Quase desde o início do mês março que
a cidade se cobria com umas enfadonhas e molhadas tardes, indefinindo rostos,
apagando flores primaveris, abafando almas, escondendo caminhos e alumiando muitas
ausências. Maria era uma das muitas pessoas que habitavam por ali, sem que
ninguém lhe tenha dito para ir para outro lado. Para quê? O destino não o
permitiria. A não ser que um olhar maior lho consentisse
Maria já não sabia o que fazer. Meia
adoentada por uma indisposição qualquer que não sabia definir, os dias
pareciam-lhe demasiado tristes e sem sentido! O seu corpo de mulher de vinte e
três anos continuava em desacordo com os conceitos gerais de beleza e nenhum
olhar de rapaz mais afouto o procurava para lhe descobrir algum sabor. A mãe de
setenta e tantos anos continuava acamada e repleta de sofrimento, pois não
havia dinheiro para um tratamento a sério. O único irmão, mais velho do que ela,
pelo que ouvira dizer desde o dia em que aprendera a ver o mundo, fora levado
por um tio para as américas. Quanto ao seu emprego, tudo na mesma. O patrão
fechara a fábrica sem dizer nada, há mais duas semanas, sem o mínimo espírito
de arrependimento, e sem pagar os ordenados desde janeiro. Pelo que alguém
disse, foi-se embora de Portugal no seu jato particular. Pudera, para quem tem
mais de um dúzia de empresas na América latina, fechar uma simples fábrica no
Minho, não causa qualquer tipo de remorsos.
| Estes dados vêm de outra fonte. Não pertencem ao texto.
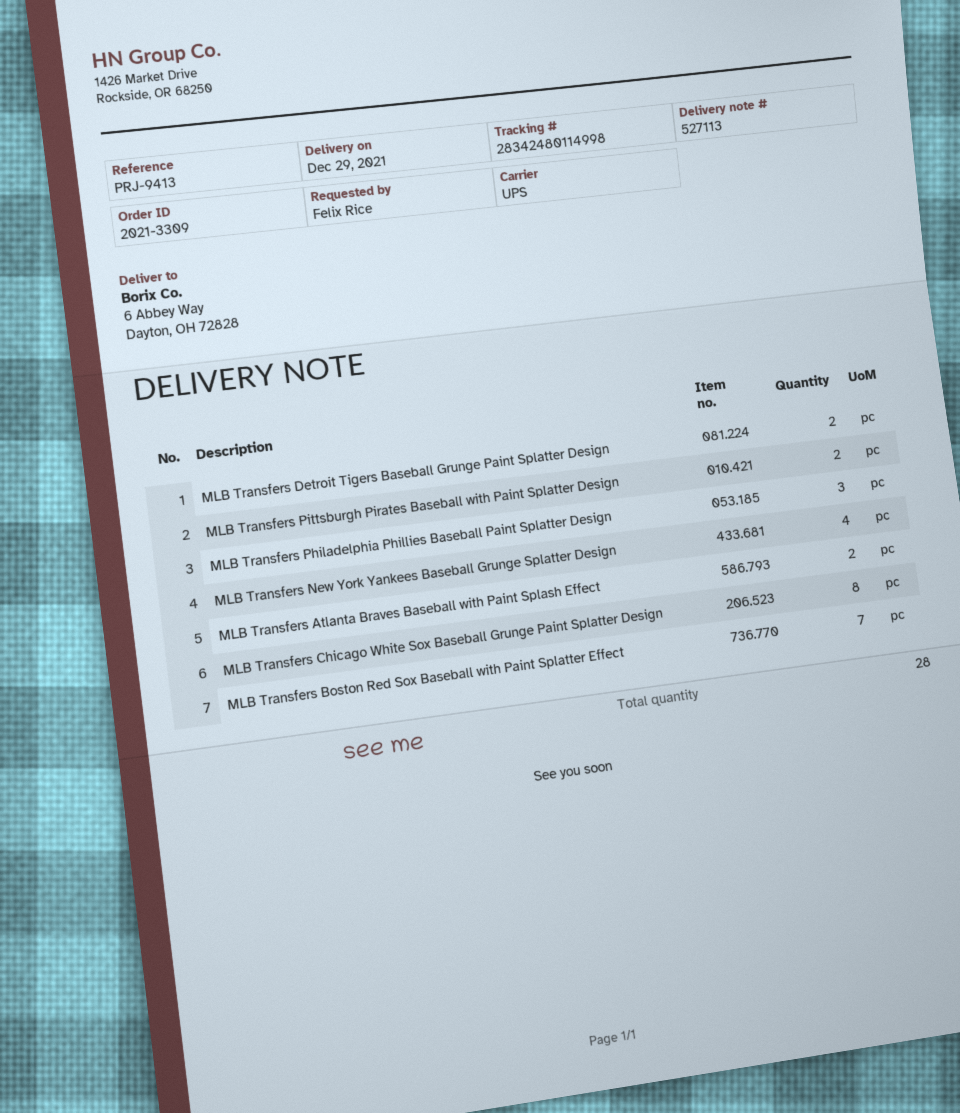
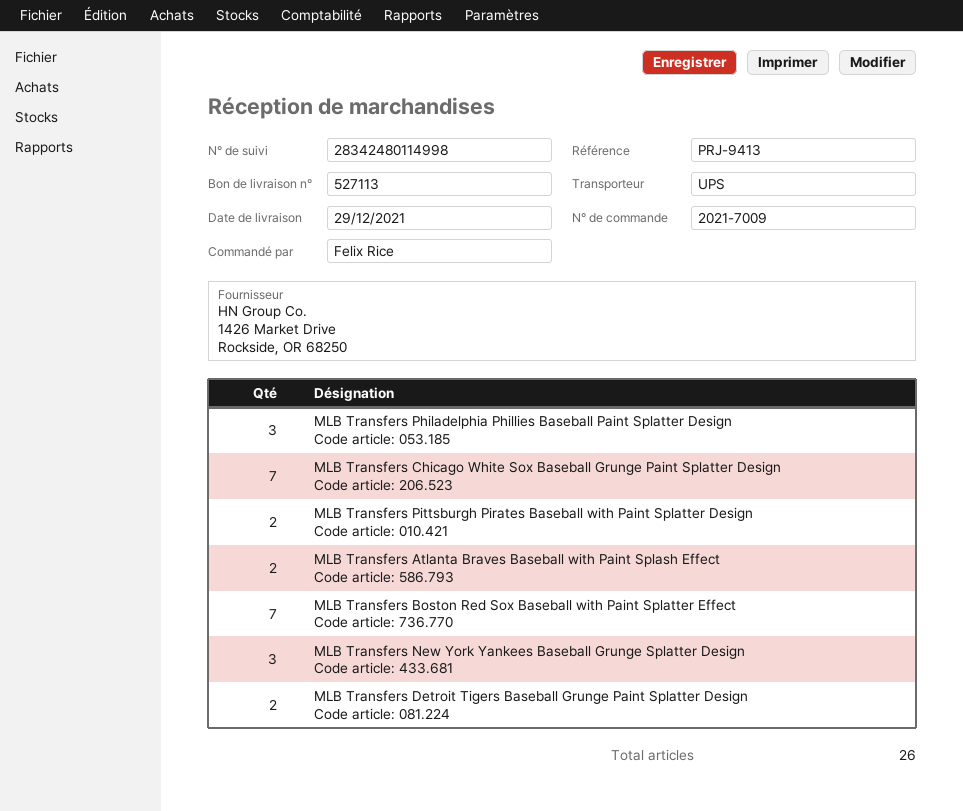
order number: 2021-3309 -> 2021-7009
MLB Transfers New York Yankees Baseball Grunge Splatter Design: 4 -> 3
MLB Transfers Chicago White Sox Baseball Grunge Paint Splatter Design: 8 -> 7
total quantity: 28 -> 26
Desempregada, penso que o nome correto
é mesmo este, apesar de segunda a sexta, sem que uma semana passe em claro, tanto
ela como as suas colegas de ofício, passem algumas horas no seu ainda local de
trabalho, mesmo de portas fechadas e com as máquinas paradas. Algum dinheiro
que possa vir a mando dos tribunais viria mesmo a calhar.
Faltavam apenas poucos dias para a
Páscoa e era preciso manter a tradição. Uma mesa mais enfeitada com todas as
iguarias da época seria o ideal. O problema é que na carteira não havia a quantia
necessária para gastos maiores, quanto mais comprar um pão-de-ló e, mais a
mais, já há muito que a ridícula reforma da mãe tinha ficado resgatada na
farmácia e noutros sítios onde se pagam dívidas.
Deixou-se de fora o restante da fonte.